FF's Notes
← Home

Generalized Advantage Estimate

May 12, 2021
GAE

Preliminaries

Policy gradient methods maximize the expected total reward by repeatedly estimating the gradient $g:=\nabla_{\theta} \mathbf{E}[\sum_{t=0}^{\infty}r_{t}]$ . There are several different related expressions for the policy gradient, which have the form

$ g = \mathbf{E}\left[ \sum_{t=0}^{\infty}\Psi_{t}\nabla_{\theta}\log\pi_{\theta}(a_{t}|s_{t}) \right] $

where $\Psi_{t}$ may be one of the follows(All unbiased):

  1. $\sum_{t=0}^{\infty}r_{t}$: total reward of the trajectory.
  2. $\sum_{t^{\prime}=t}^{\infty}r_{t^{\prime}}$: rewards following action $a_t$.
  3. $\sum_{t^{\prime}=t}^{\infty}r_{t^{\prime}}-b(s_{t})$: baselined version of previous formula.
  4. $Q^{\pi}(s_{t},a_{t})$ state-action value function.
  5. $A^{\pi}(s_{t}, a_{t})$ advantage function.
  6. $r_t + V^{\pi}(s_{t+1}) - V^{\pi}(s_{t})$: TD residual.
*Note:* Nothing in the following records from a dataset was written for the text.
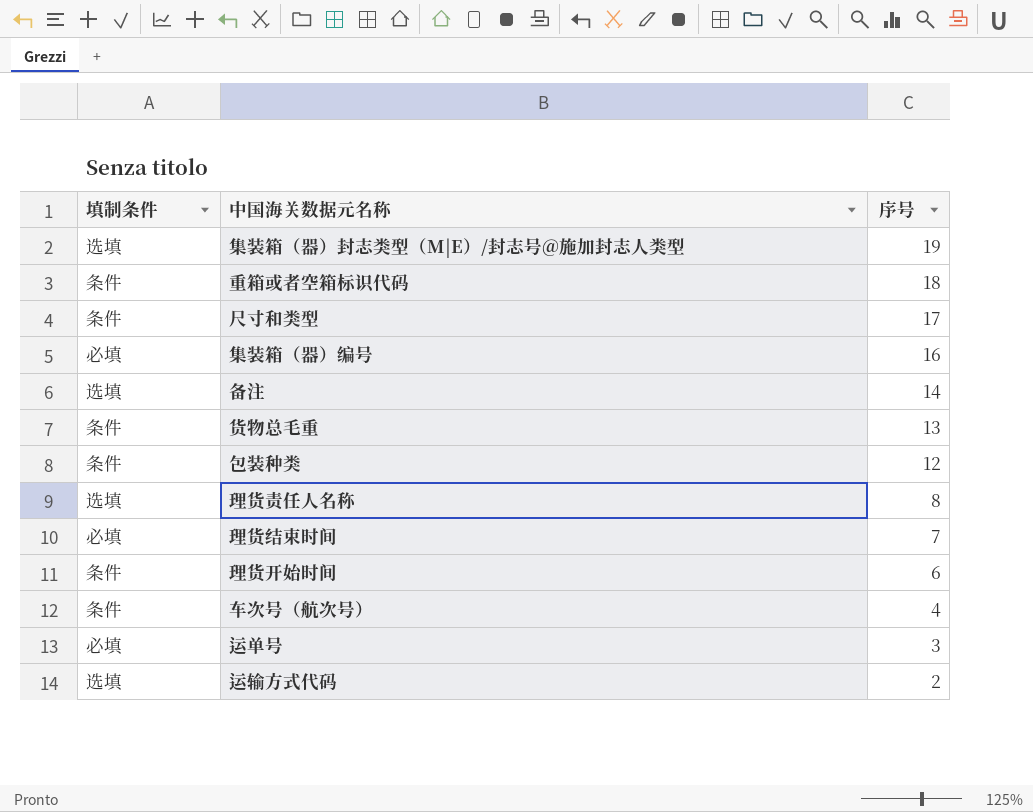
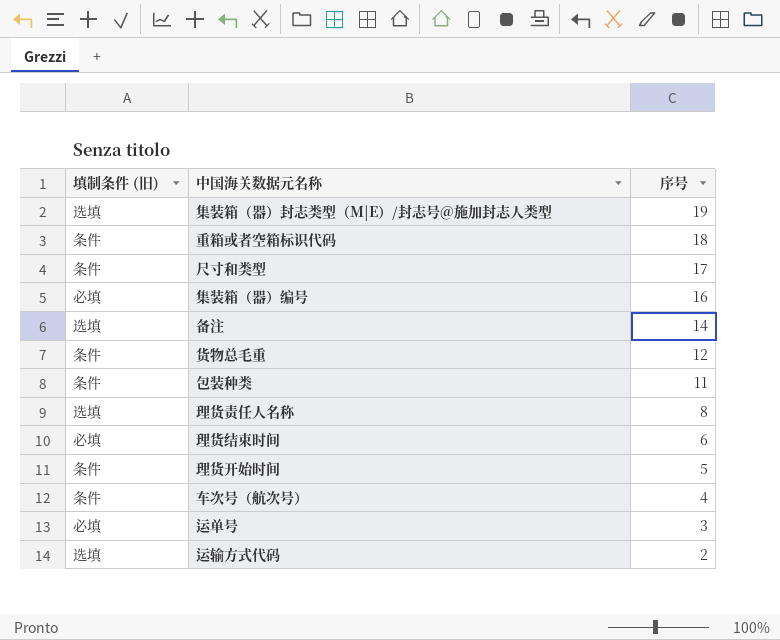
column name: 填制条件 -> 填制条件 (旧)
货物总毛重 | 序号: 13 -> 12
包装种类 | 序号: 12 -> 11
理货结束时间 | 序号: 7 -> 6
理货开始时间 | 序号: 6 -> 5

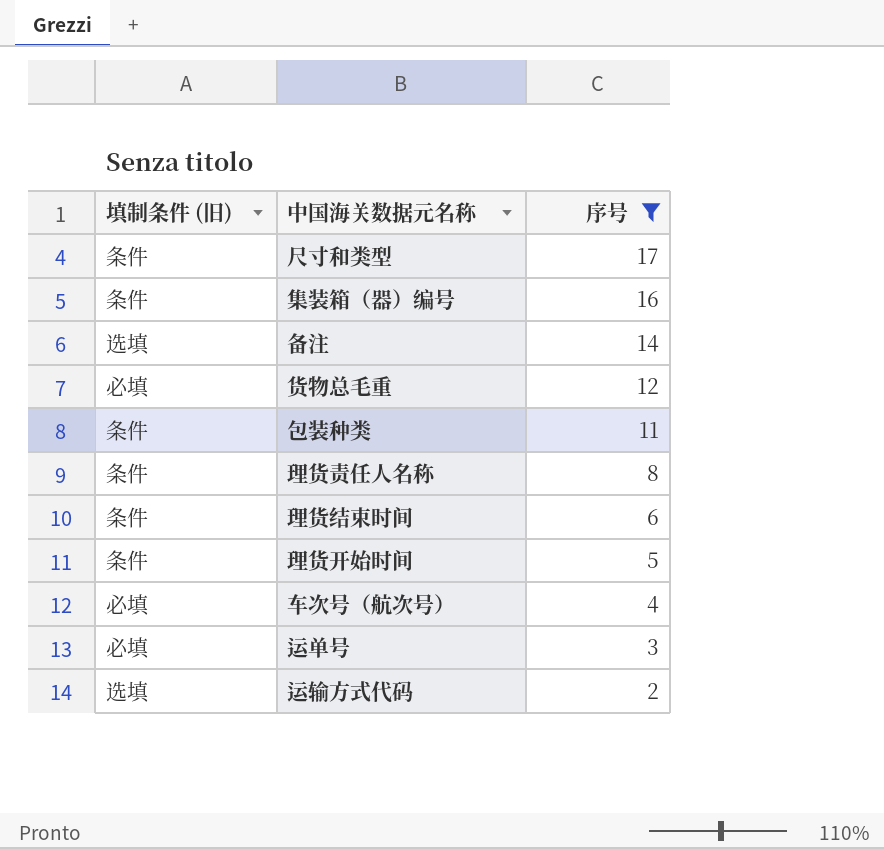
filter: none -> 序号 <= 17
集装箱（器）编号 | 填制条件 (旧): 必填 -> 条件
货物总毛重 | 填制条件 (旧): 条件 -> 必填
理货责任人名称 | 填制条件 (旧): 选填 -> 条件
理货结束时间 | 填制条件 (旧): 必填 -> 条件
车次号（航次号） | 填制条件 (旧): 条件 -> 必填

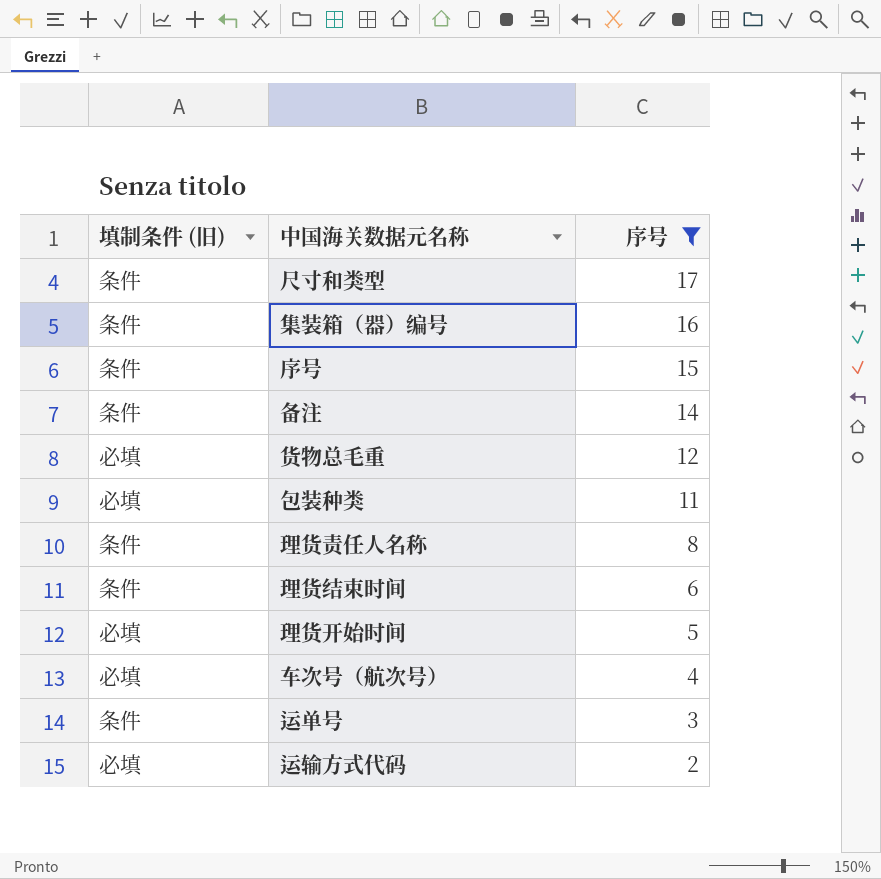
row 序号: none -> 条件 | 15
备注 | 填制条件 (旧): 选填 -> 条件
包装种类 | 填制条件 (旧): 条件 -> 必填
理货开始时间 | 填制条件 (旧): 条件 -> 必填
运单号 | 填制条件 (旧): 必填 -> 条件
运输方式代码 | 填制条件 (旧): 选填 -> 必填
The first three formulas are deduced in # Policy Gradient.

The latter formulas use the definitions: $ V^{\pi}(s_t) := \mathbf{E}_{s_{t+1}:\infty,a_{t}:\infty} \left[ \sum_{l=0}^{\infty}r_{t+l} \right] $

$ Q^{\pi}(s_t,a_t) := \mathbf{E}_{s_{t+1}:\infty,a_{t+1}:\infty} \left[ \sum_{l=0}^{\infty}r_{t+l} \right] $

$ A^{\pi}(s_t, a_t) := Q^{\pi}(s_t, a_t) - V^{\pi}(s_t) $

The advantage function measures whether or not the action is better or worse than the policy's default behavior. And it's gradient item points in the direction of increased policy if and only if the advantage function $>$ 0.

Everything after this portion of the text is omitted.